Agilent n'est pas la première venue. Ce spécialiste en laboratoire établi en Californie a enregistré l'année dernière un chiffre d'affaires de 4 milliards de dollars et occupe 12.000 personnes. En outre, l'entreprise a déjà commercialisé un produit de Cartagenia aux Etats-Unis.

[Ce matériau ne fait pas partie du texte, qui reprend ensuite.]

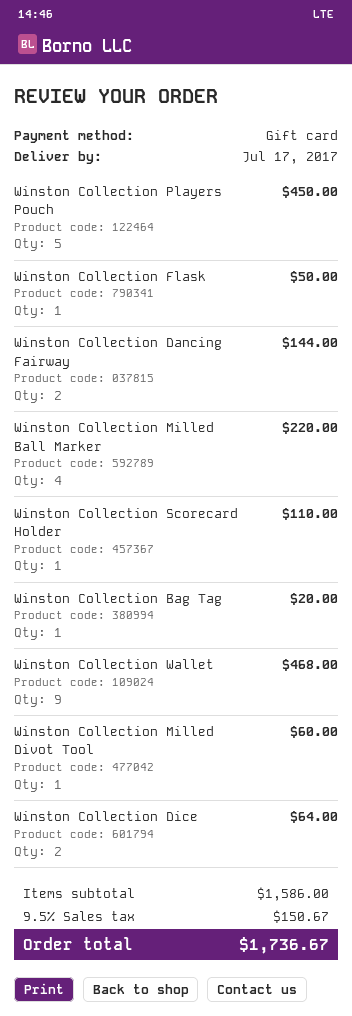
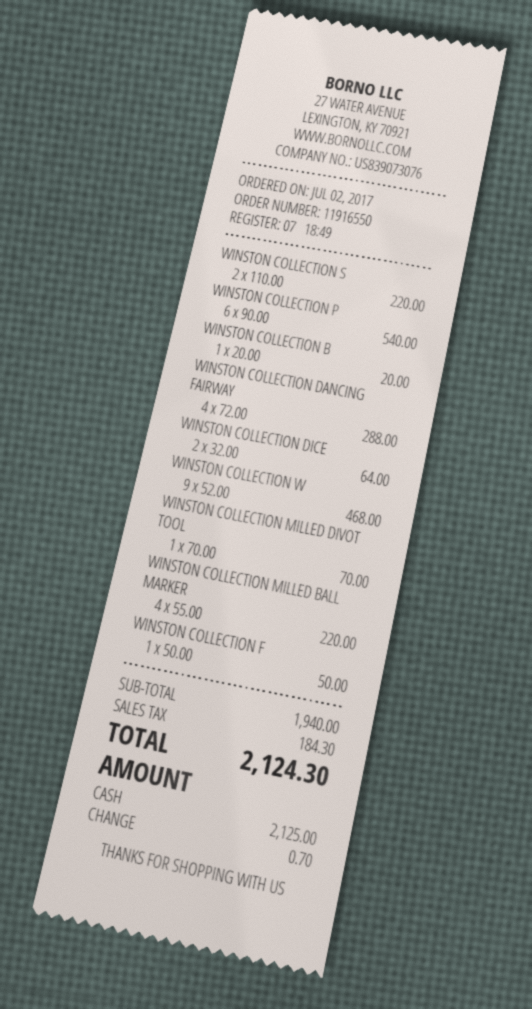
payment method: gift card -> cash
Winston Collection Players Pouch: 5 for 450.00 -> 6 for 540.00
Winston Collection Dancing Fairway: 2 for 144.00 -> 4 for 288.00
Winston Collection Scorecard Holder: 1 for 110.00 -> 2 for 220.00
Winston Collection Milled Divot Tool: 1 for 60.00 -> 1 for 70.00
subtotal: 1586.00 -> 1940.00
tax: 150.67 -> 184.30
total: 1736.67 -> 2124.30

"Le marché de l'analyse de l'ADN est en pleine expansion aux Etats-Unis", explique le CEO de Cartagenia, Herman Verrelst, à De Tijd. "Et nous y jouons un rôle en vue. Agilent a aussi besoin de notre personnel (37 collaborateurs) pour pouvoir capitaliser sur notre technologie. Voilà pourquoi Cartagenia deviendra une nouvelle 'business unit' au sein d'Agilent."

Le montant du rachat n'est pas été communiqué, mais le CEO annonce déjà que les actionnaires (notamment PMV, Capricorn, Annie Vereecken,...) seront satisfaits. Pour Verrelst, c'est déjà la troisième start-up qui est rachetée. Sous son contrôle, DataForce et Medicim avaient en effet précédemment déjà changé de propriétaire.